Someone set fire to the graveyard this morning. It wasn’t like anything you’ve ever seen. I didn’t get emotional when I saw it, unlike the blue hairs who stopped their Buicks on the side of 44th, genuflecting and crying and clutching the crosses around their necks. I pulled my truck over and got out just as sirens started up out east. I expected it to smell bad, like maybe the bodies and coffins would start burning too, but it just smelled like a campfire. I loved that smell. Especially with ribbons of raw venison skewered over top, blood and fat dripping into the heart of the pit. A thermos of whiskey in one hand and your old man leaning back in the chair adjacent, rolling smokes slow and careful like he’s got all the time in the world.

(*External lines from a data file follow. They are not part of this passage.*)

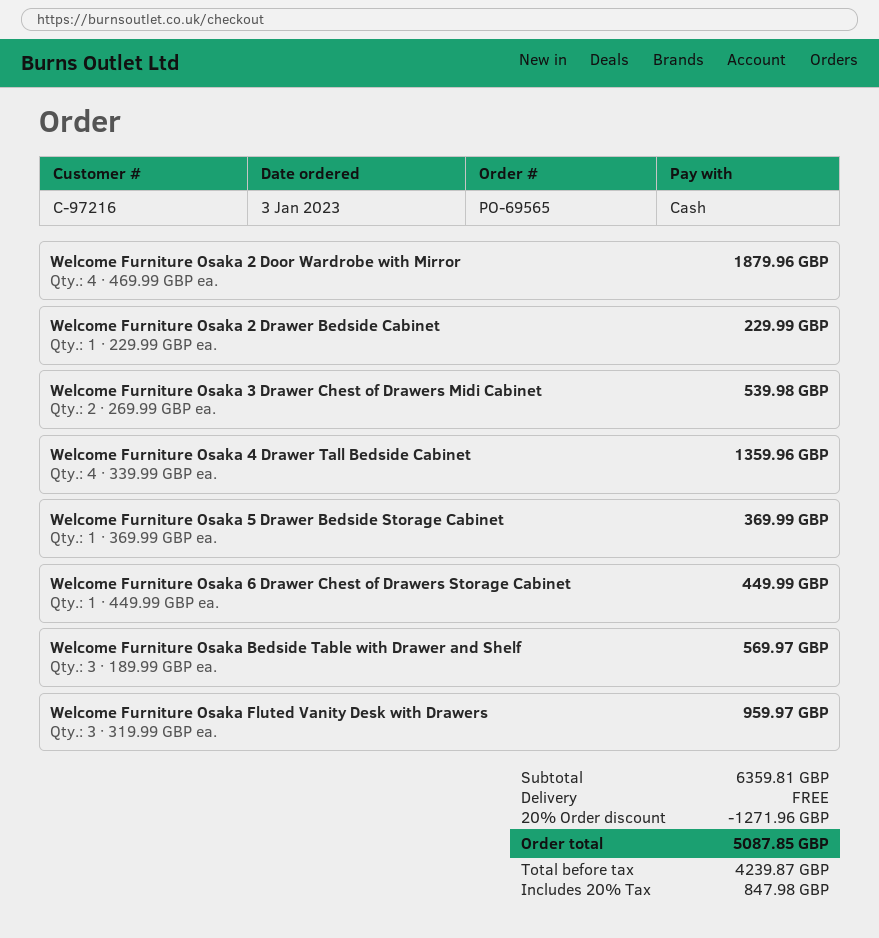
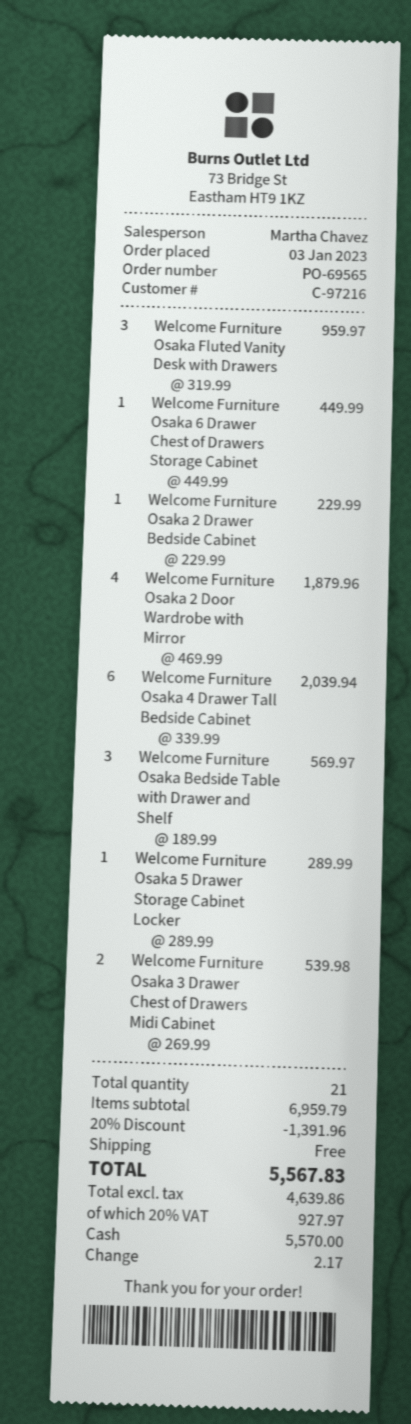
Welcome Furniture Osaka 4 Drawer Tall Bedside Cabinet: 4 x 339.99 = 1359.96 -> 6 x 339.99 = 2039.94
Welcome Furniture Osaka 5 Drawer Bedside Storage Cabinet: 1 x 369.99 = 369.99 -> none
Welcome Furniture Osaka 5 Drawer Storage Cabinet Locker: none -> 1 x 289.99 = 289.99
subtotal: 6359.81 -> 6959.79
discount: 20% = 1271.96 -> 20% = 1391.96
net: 4239.87 -> 4639.86
tax: 20% = 847.98 -> 20% = 927.97
total: 5087.85 -> 5567.83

The fire felt right. Like cleansing the clutter that’s grown so slowly you don’t even notice until you can see it in the corners of your eyes when you try to relax. I’m not saying I did it, or that I even know who did. I’m just saying it didn’t strike me as an evil deed. I wish it could have been that easy when we gutted dad’s house and piled everything on the lawn for the estate sale. Just haul out that saggy blue couch and old tube TV and rip up the baby puke carpet and douse it all with a healthy dose of Boy Scout water and light it up. Howdy, Mrs. Johnson! Come on out from behind those curtains and bring some marshmallows! Dad would have wanted it that way, I bet. 

Maybe an angel started the fire as a favor to the overused land. Fire brings up fresh grass and stronger trees. Maybe Michael the Archangel snuck down here with a can of lighter fluid. Maybe he knows that graveyards are a vanity that were never God’s wanting. Boy was that fire something. 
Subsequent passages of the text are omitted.